Industria 4.0 es un término que procede de Italia y que, por fortuna, utilizamos cada vez más en nuestro país. Hace referencia a la interconexión de las diferentes partes de una empresa, de tal manera que se puedan automatizar las tareas, y así elevar el rendimiento y la inteligencia de dicha entidad.

Se hace una búsqueda de aquellos recursos aprovechables por cada empresa y se persigue el objetivo de digitalizar los servicios relacionados con la misma.

Así, las funciones de la empresa se pueden autogestionar, adaptándose a las exigencias de los clientes, que cada vez son más elevadas.

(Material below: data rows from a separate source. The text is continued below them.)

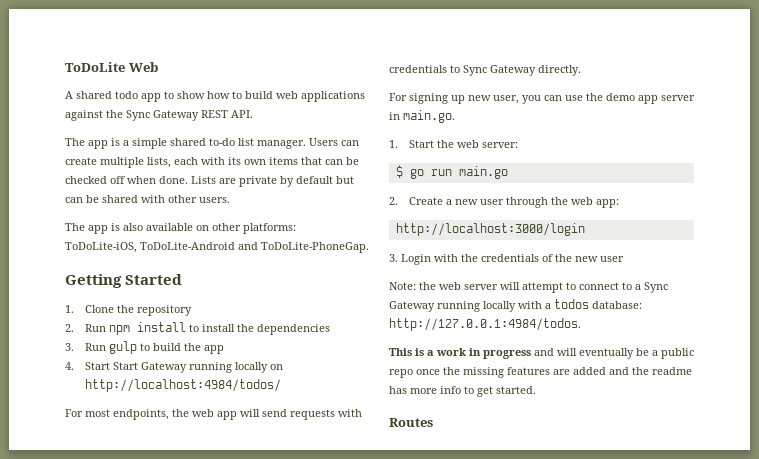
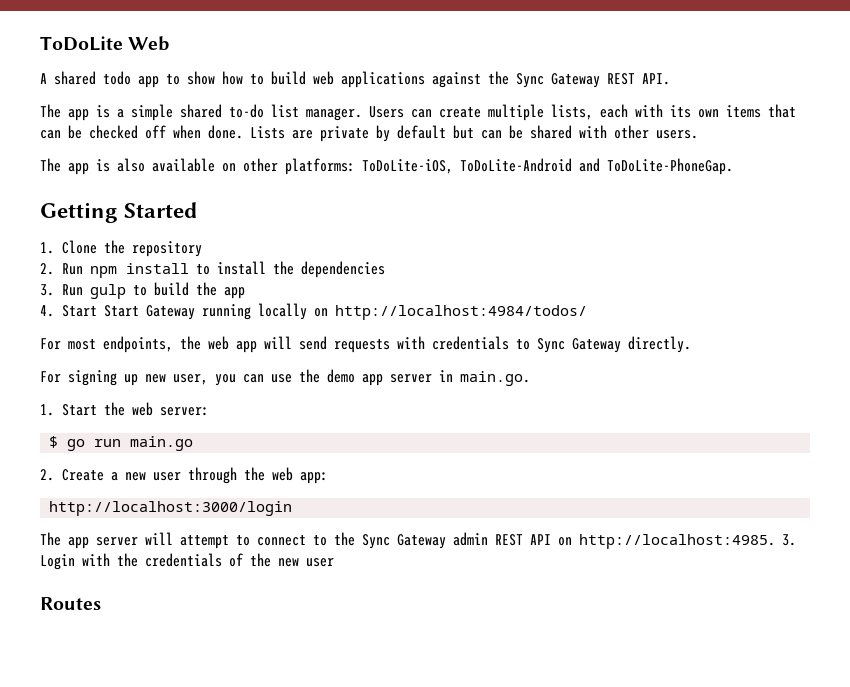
(585, 229) none -> [40,532,775,549] The app server will attempt to connect to the Sync Gateway admin REST API on http://localhost:4985.
[389,282,668,293] [389,299,642,312] [389,318,581,331] [389,348,694,359] [389,367,692,378] [389,386,536,397] // Note: the web server will attempt to connect to a Sync Gateway running locally with a todos database: http://127.0.0.1:4984/todos. // This is a work in progress and will eventually be a public repo once the missing features are added and the readme has more info to get started. -> (334, 562) none

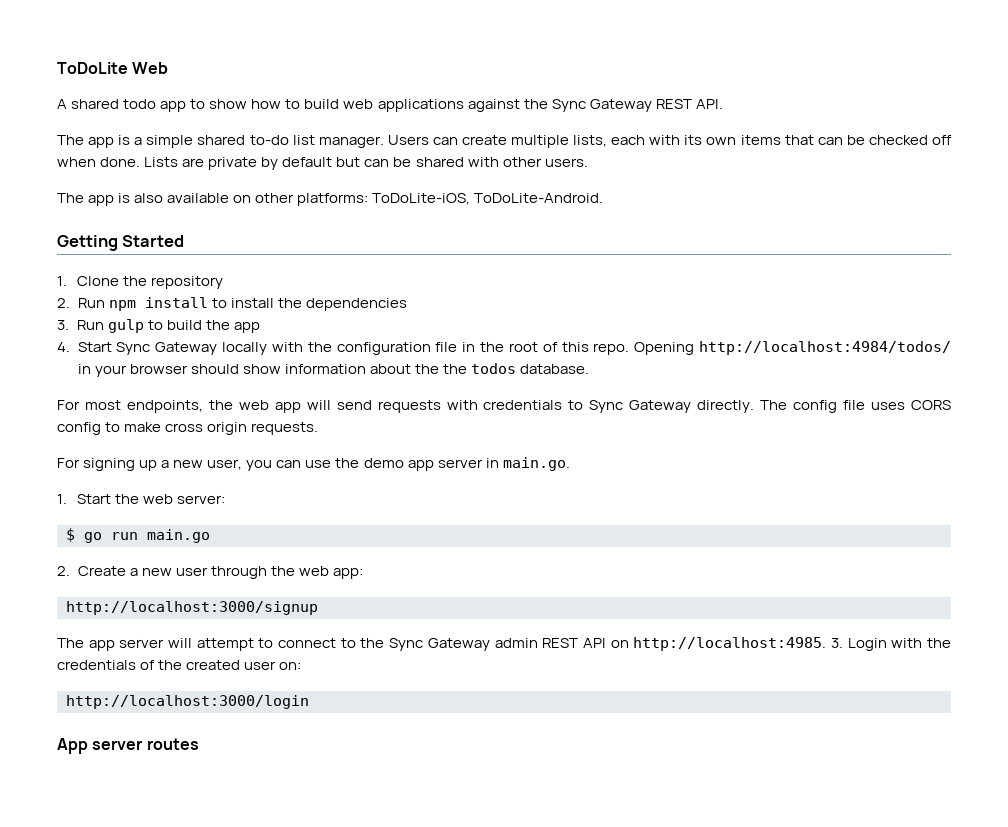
[460,158,733,175] ToDoLite-Android and ToDoLite-PhoneGap. -> [474,193,604,203] ToDoLite-Android.
[103,303,587,320] Start Gateway running locally on http://localhost:4984/todos/ -> [116,341,952,355] [77,363,589,377] Sync Gateway locally with the configuration file in the root of this repo. Opening http://localhost:4984/todos/ in your browser should show information about the the todos database.
(691, 344) none -> [760,400,951,413] [57,422,319,435] The config file uses CORS config to make cross origin requests.
(138, 380) none -> [161,460,170,468] a
[49,501,293,516] http://localhost:3000/login -> [66,601,318,615] http://localhost:3000/signup
[278,558,334,567] [40,597,101,610] new user // Routes -> [186,660,302,670] [66,695,309,709] [57,738,199,754] created user on: // http://localhost:3000/login // App server routes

Sin embargo, el coronavirus lo está cambiado todo. Empresas importantes puede que no tengan otra opción que parar su modelo de negocio, Por ejemplo, algunas fábricas tendrán que paralizar su planta por desabastecimiento de piezas, ya que sus proveedores son chinos en su gran mayoría.

Ya hay muchas empresas que se están viendo azotadas por el efecto del virus. Algunas han mandado a sus empleados a casa para que trabajen en la modalidad de teletrabajo… aunque está claro que son muchas las que no van a poder optar por dicha opción.

La opción del ERTE ya empieza a estar sobre la mesa: son las siglas de Expediente Temporal de Regulación de Empleo y consiste en una autorización temporal que emite la empresa para suspender determinados contratos laborales durante un tiempo determinado. La diferencia con un ERE convencional es que este último no es temporal, sino permanente.

Hay muchas empresas que se están viendo afectadas también en la falta de suministros al trabajar con productos y materiales procedentes de proveedores chinos. Es por ello que se están intentando plantear distintas soluciones a todo esto, siendo una solución la posibilidad el elevar el uso de la impresión 3D. Gracias a esta tecnología, se podría contrarrestar el problema del desabastecimiento, y es que no haría falta tener que estar buscando proveedores externos.

Impresoras en 3D: una forma de enfrentarse a los efectos del coronavirus

Aunque esta solución contradice un poco precisamente a la posibilidad de realizar Teletrabajo, la impresión en 3D puede ser una buena solución.

La principal ventaja de trabajar con impresión 3D es que el único contacto que existiría entre el proveedor y el cliente es digital. Se procedería con el envío de un archivo STL y en la fábrica de destino se procedería con la fabricación de la pieza o elemento en cuestión.

Los expertos aseguran que este nuevo panorama, formado por ingredientes como la descentralización de productos, el uso de nuevas herramientas y la opción del teletrabajo, se están convirtiendo en los pilares que serán capaces de sostener lo que será la nueva economía del mundo.

Es importante apostar por un cambio de negocio, por un cambio sostenible. Es posible que, en el momento en el que se le de más importancia a las tecnologías como la impresión 3D, cuando se descubra que tiene ventajas como evitar costes logísticos, se convierta en algo permanente y se siga aplicando, incluso cuando la sombra del virus quede muy lejos de nuestro presente.